だが、俺自身がそれで納得できるかはまた別だ。
「……余計な心配だったでしょうか? でもわたし、ディオン司祭と同じくらい、魔獣さんにも傷付いてほしくないと思っているんですよ?」
不意にソフィアは俺の頭を抱き寄せ、額に触れるようなキスをした。
――額とはいえ、女の子からキスをされたのは、当然初めての経験だった。
やわらかい唇の感触が離れると、ソフィアは言った。
「だから、ありがとうございます、魔獣さん。わたし、本当に嬉しかったです。でも、やっぱり、わたしたちの戦いは、わたしたちで終わらせますから……お気持ちだけで、十分です」
ソフィアの感謝の言葉には、純粋な気持ちと決意が込められていることが分かった。
――しかしその言葉は俺にとって、突き放すような戦力外通告に聞こえた。
さっきの口づけすらも、今の俺には別れの挨拶のように思えてしまった。
「さあ、魔獣さん。

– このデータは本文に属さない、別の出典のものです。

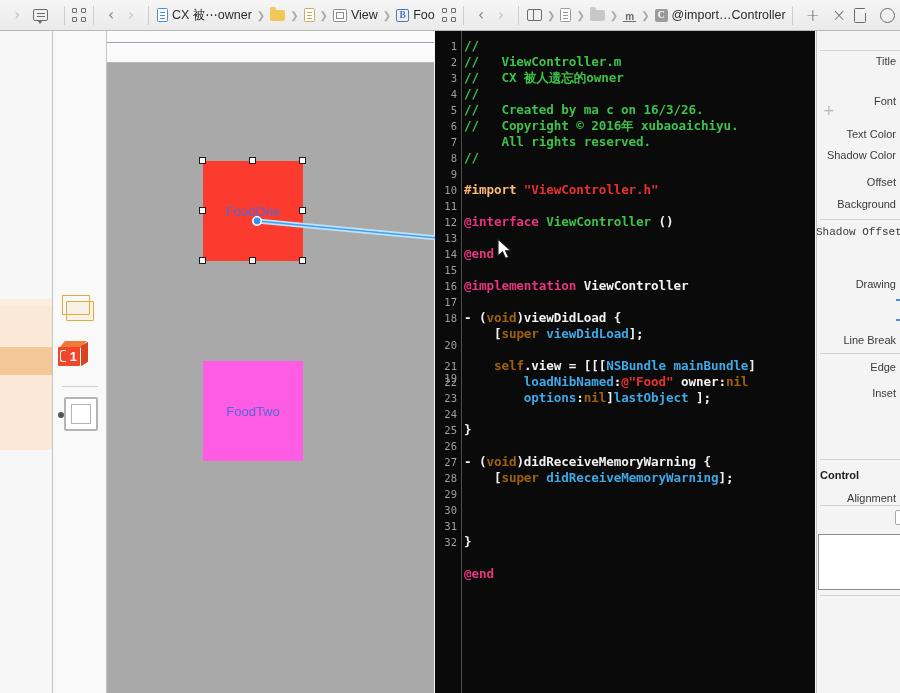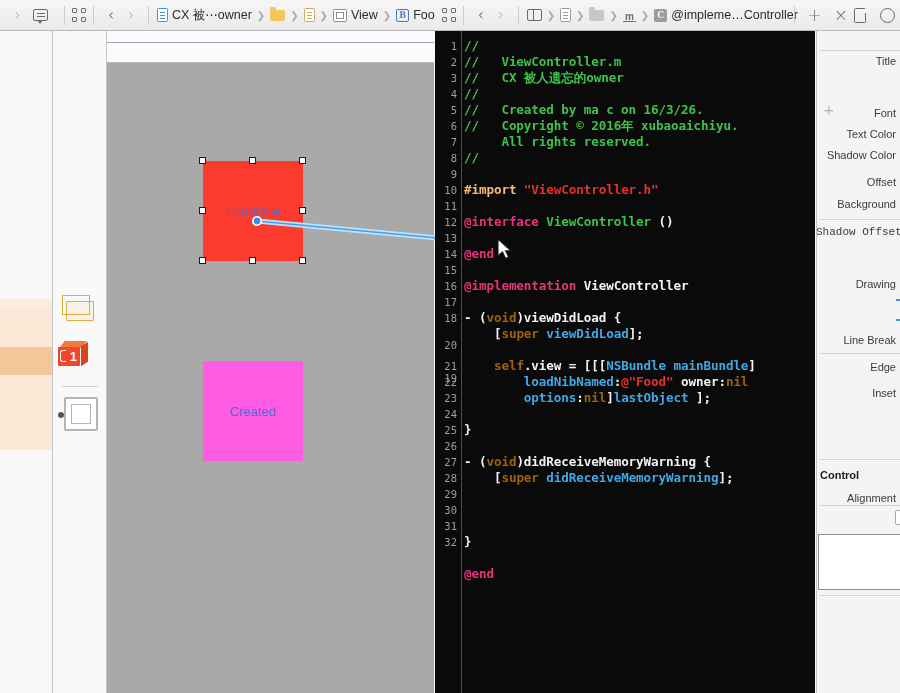--- a/index.html
+++ b/index.html
@@ -379,21 +379,21 @@
       <div class="crumb">
         <span class="folder-ico grey"></span>
       </div>
       <span class="crumb-sep">❯</span>
       <div class="crumb">
         <span class="m-ico">m</span>
       </div>
       <span class="crumb-sep">❯</span>
       <div class="crumb">
         <span class="c-ico">C</span>
-        <span>@impleme…Controller</span>
+        <span>@import…Controller</span>
       </div>
     </div>
     <div class="tb-sep" style="margin-left:5px;"></div>
     <span class="plus-ico">+</span>
     <span class="x-ico">×</span>
     <div style="flex:1"></div>
     <div class="tb-icon" style="margin-right:14px;">
       <div class="doc-ico2"></div>
     </div>
     <div class="tb-icon" style="margin-right:5px;">
@@ -439,21 +439,21 @@
       <div class="handle" style="left:92px;top:94px;"></div>
       <div class="handle" style="left:142px;top:94px;"></div>
       <div class="handle" style="left:192px;top:94px;"></div>
       <div class="handle" style="left:92px;top:144px;"></div>
       <div class="handle" style="left:192px;top:144px;"></div>
       <div class="handle" style="left:92px;top:194px;"></div>
       <div class="handle" style="left:142px;top:194px;"></div>
       <div class="handle" style="left:192px;top:194px;"></div>
 
       <div class="nib-view" id="view-foodtwo" style="left:96px;top:298px;width:100px;height:100px;background:#ff5ce4;">
-        <span>Created</span>
+        <span>FoodTwo</span>
       </div>
     </div>
   </div>
 
   <svg class="conn-line" width="900" height="693">
     <line x1="257" y1="221" x2="501" y2="244" stroke="#bfe2fb" stroke-width="5"></line>
     <line x1="257" y1="221" x2="501" y2="244" stroke="#3fa0f0" stroke-width="1.6"></line>
     <circle cx="257" cy="221" r="4.2" fill="#2f92e8" stroke="#ffffff" stroke-width="1.6"></circle>
   </svg>
 
@@ -497,21 +497,21 @@
 
   <svg id="cursor" width="20" height="26" style="left:497px;top:238px;">
     <polygon points="1,1 1,18 5.5,14 8.6,20.5 11.6,19 8.6,12.8 14,12.8" fill="#ffffff" stroke="#1a1a1a" stroke-width="1.1"></polygon>
   </svg>
 
   <div id="inspector">
     <div class="insp-rule" style="top:19px;"></div>
     <div class="insp-plus" style="left:6px;top:72px;">+</div>
 
     <div class="insp-row" style="top:24px;">Title</div>
-    <div class="insp-row" style="top:76px;">Font</div>
+    <div class="insp-row" style="top:64px;">Font</div>
     <div class="insp-row" style="top:97px;">Text Color</div>
     <div class="insp-row" style="top:118px;">Shadow Color</div>
     <div class="insp-row" style="top:145px;">Offset</div>
     <div class="insp-row" style="top:167px;">Background</div>
     <div class="insp-rule" style="top:188px;"></div>
     <div class="insp-row" style="top:195px;font-family:Liberation Mono, monospace;">Shadow Offset</div>
     <div class="insp-row" style="top:247px;">Drawing</div>
     <div class="insp-blue" style="left:79px;top:268px;width:5px;"></div>
     <div class="insp-blue" style="left:79px;top:288px;width:5px;"></div>
     <div class="insp-row" style="top:303px;">Line Break</div>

わたしたちも、行きましょう?」
ソフィアは紺色のロングスカートを翻し、食堂へと向かった。
ただ死なないだけの無力な魔獣である俺は、何事も成せないまま、去って行く少女を見送った。
いくら覚悟を決めても、力が無ければ何もできない。
力が無くても上手く立ち回れば、努力すれば何かを成し遂げられるなんて、やっぱりそんなものは幻想だった。
現に、あの黒騎士には破ることができた壁を、俺は越えられなかった。
きっと俺だって、あの黒い炎やそれを超える力を持っていれば、あの壁を焼いて突き進むことができたはずなのだ。
なのに、誰かが勝手に決めた制約を愚直に守り続けるしかない俺は、この冬に呪われた地から出られない。
なけなしの勇気も無駄だった。
力が無ければ何もできないという現実を、ただ証明しただけだった。
俺は彼女の英雄には成れなかった。
いつもの暖炉が燃える部屋に独り取り残された俺は、無力感に打ちひしがれていた。